# TASK OBJECTIVE
Would you print all of the entries exactly, please, but without their pictures?

(RECORDED INFORMATION begins)

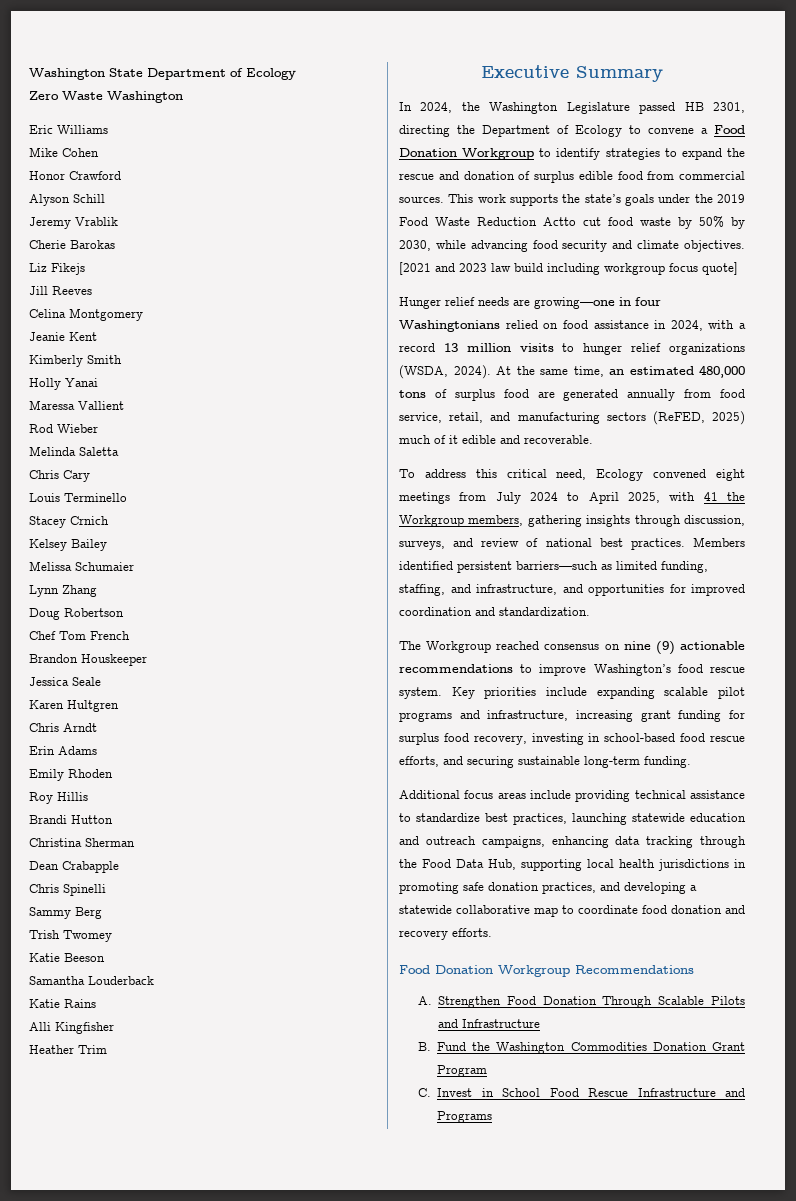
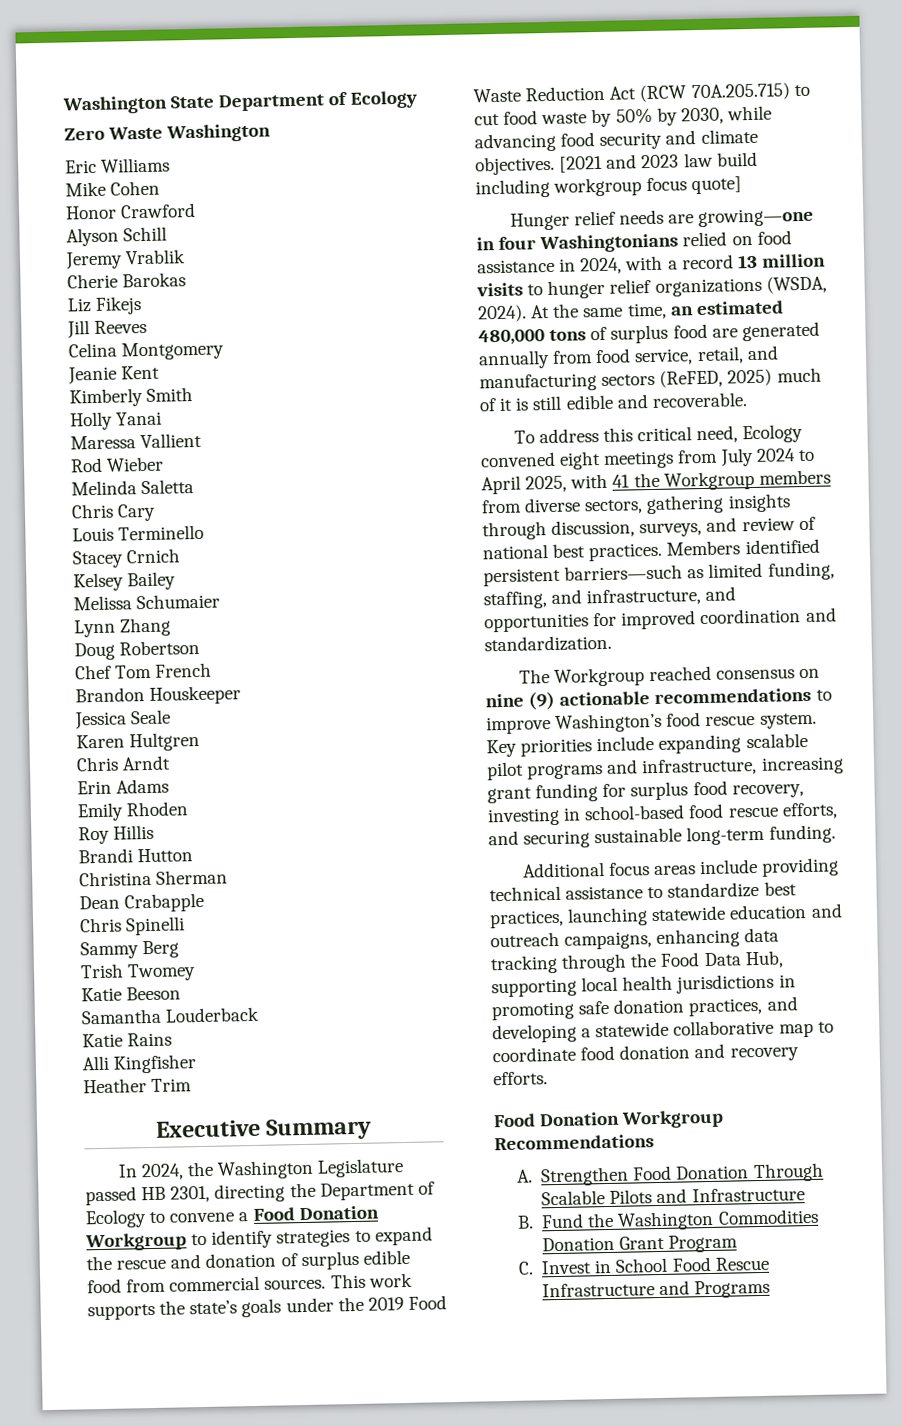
- This work supports the state’s goals under the 2019 Food Waste Reduction Actto cut food waste by 50% by 2030, while advancing food security and climate objectives.
+ This work supports the state’s goals under the 2019 Food Waste Reduction Act (RCW 70A.205.715) to cut food waste by 50% by 2030, while advancing food security and climate objectives.
- At the same time, an estimated 480,000 tons of surplus food are generated annually from food service, retail, and manufacturing sectors (ReFED, 2025) much of it edible and recoverable.
+ At the same time, an estimated 480,000 tons of surplus food are generated annually from food service, retail, and manufacturing sectors (ReFED, 2025) much of it is still edible and recoverable.
- To address this critical need, Ecology convened eight meetings from July 2024 to April 2025, with 41 the Workgroup members, gathering insights through discussion, surveys, and review of national best practices.
+ To address this critical need, Ecology convened eight meetings from July 2024 to April 2025, with 41 the Workgroup members from diverse sectors, gathering insights through discussion, surveys, and review of national best practices.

(RECORDED INFORMATION ends)

# RESULT OF THE TASK
- This work supports the state’s goals under the 2019 Food Waste Reduction Actto cut food waste by 50% by 2030, while advancing food security and climate objectives.
+ This work supports the state’s goals under the 2019 Food Waste Reduction Act (RCW 70A.205.715) to cut food waste by 50% by 2030, while advancing food security and climate objectives.
- At the same time, an estimated 480,000 tons of surplus food are generated annually from food service, retail, and manufacturing sectors (ReFED, 2025) much of it edible and recoverable.
+ At the same time, an estimated 480,000 tons of surplus food are generated annually from food service, retail, and manufacturing sectors (ReFED, 2025) much of it is still edible and recoverable.
- To address this critical need, Ecology convened eight meetings from July 2024 to April 2025, with 41 the Workgroup members, gathering insights through discussion, surveys, and review of national best practices.
+ To address this critical need, Ecology convened eight meetings from July 2024 to April 2025, with 41 the Workgroup members from diverse sectors, gathering insights through discussion, surveys, and review of national best practices.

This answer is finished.